Start of Exercise materials

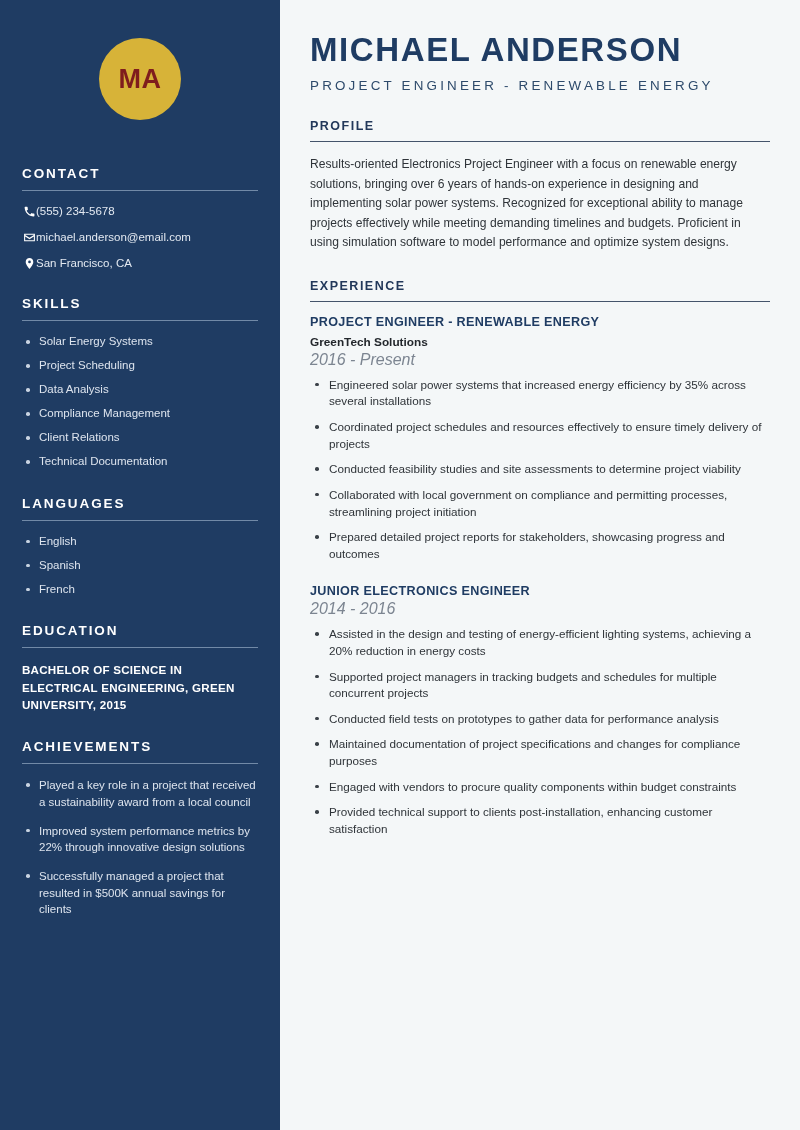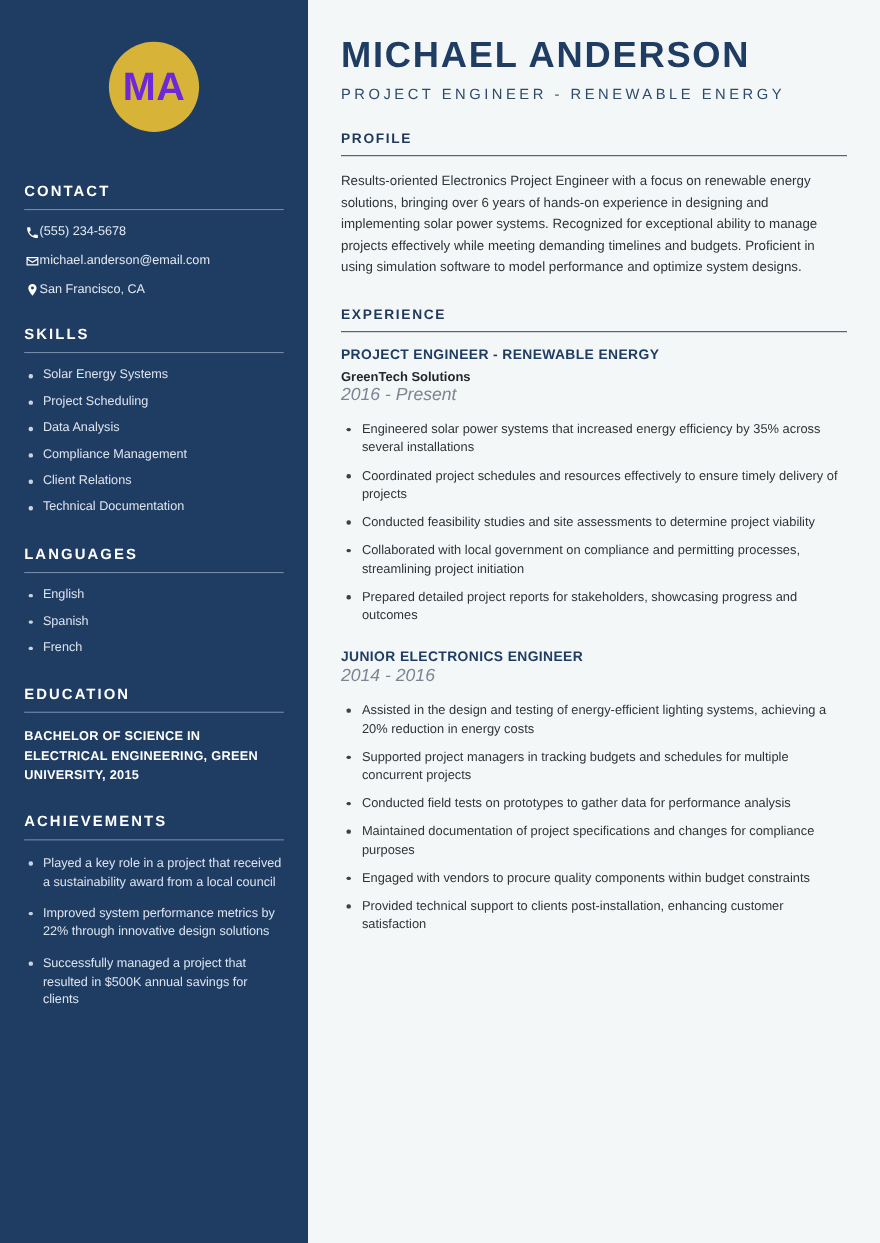--- a/index.html
+++ b/index.html
@@ -44,8 +44,8 @@
     display: flex;
     align-items: center;
     justify-content: center;
-    color: #6d28d9;
-    font-size: 36px;
+    color: #7f1d1d;
+    font-size: 27px;
     font-weight: bold;
     letter-spacing: 0.5px;
   }

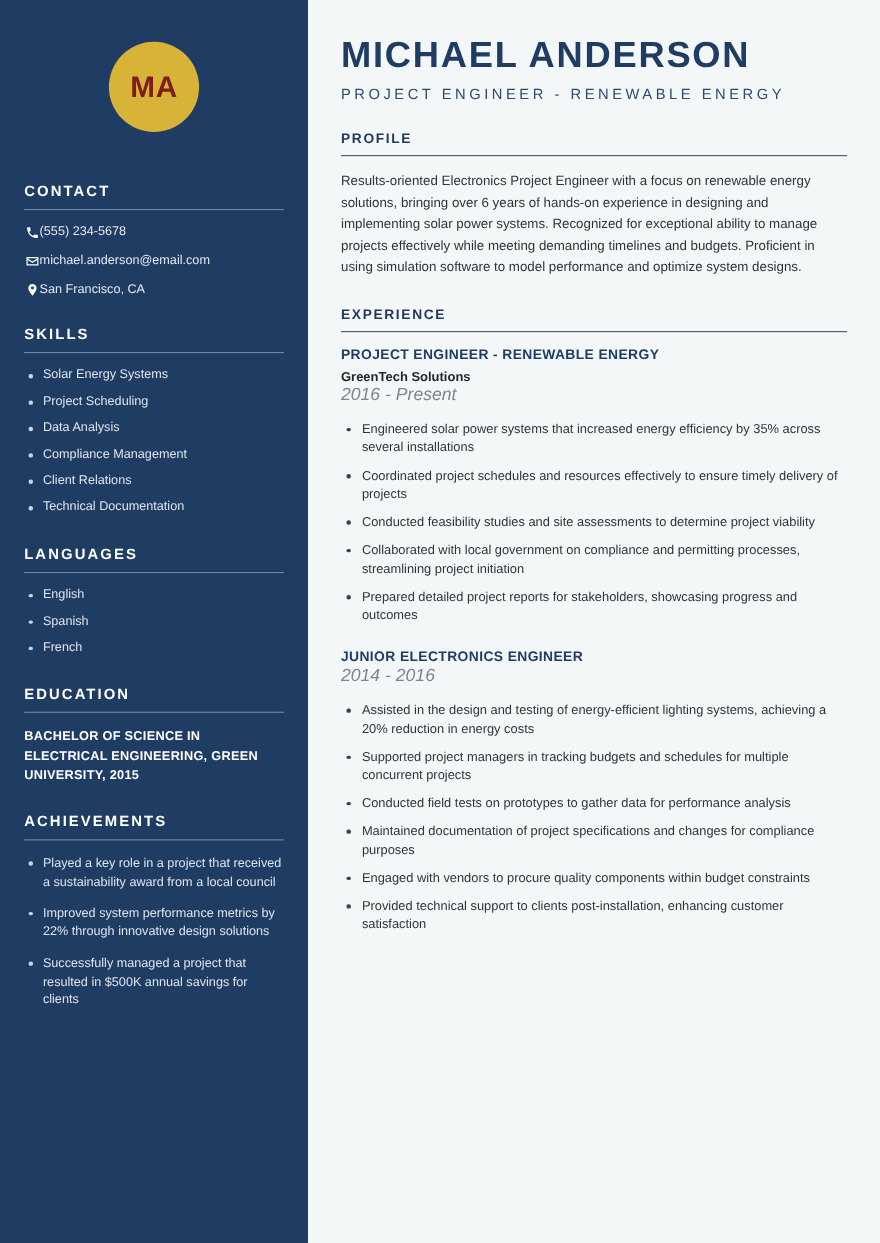--- a/index.html
+++ b/index.html
@@ -182,7 +182,7 @@
 
   .job-bullets {
     list-style: none;
-    margin-top: 14px;
+    margin-top: 8px;
   }
   .job-bullets li {
     position: relative;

End of Exercise materials

Leaving out only the pictures, reproduce the listing exactly.

▶ [Answer box]
--- a/index.html
+++ b/index.html
@@ -44,8 +44,8 @@
     display: flex;
     align-items: center;
     justify-content: center;
-    color: #6d28d9;
-    font-size: 36px;
+    color: #7f1d1d;
+    font-size: 27px;
     font-weight: bold;
     letter-spacing: 0.5px;
   }

--- a/index.html
+++ b/index.html
@@ -182,7 +182,7 @@
 
   .job-bullets {
     list-style: none;
-    margin-top: 14px;
+    margin-top: 8px;
   }
   .job-bullets li {
     position: relative;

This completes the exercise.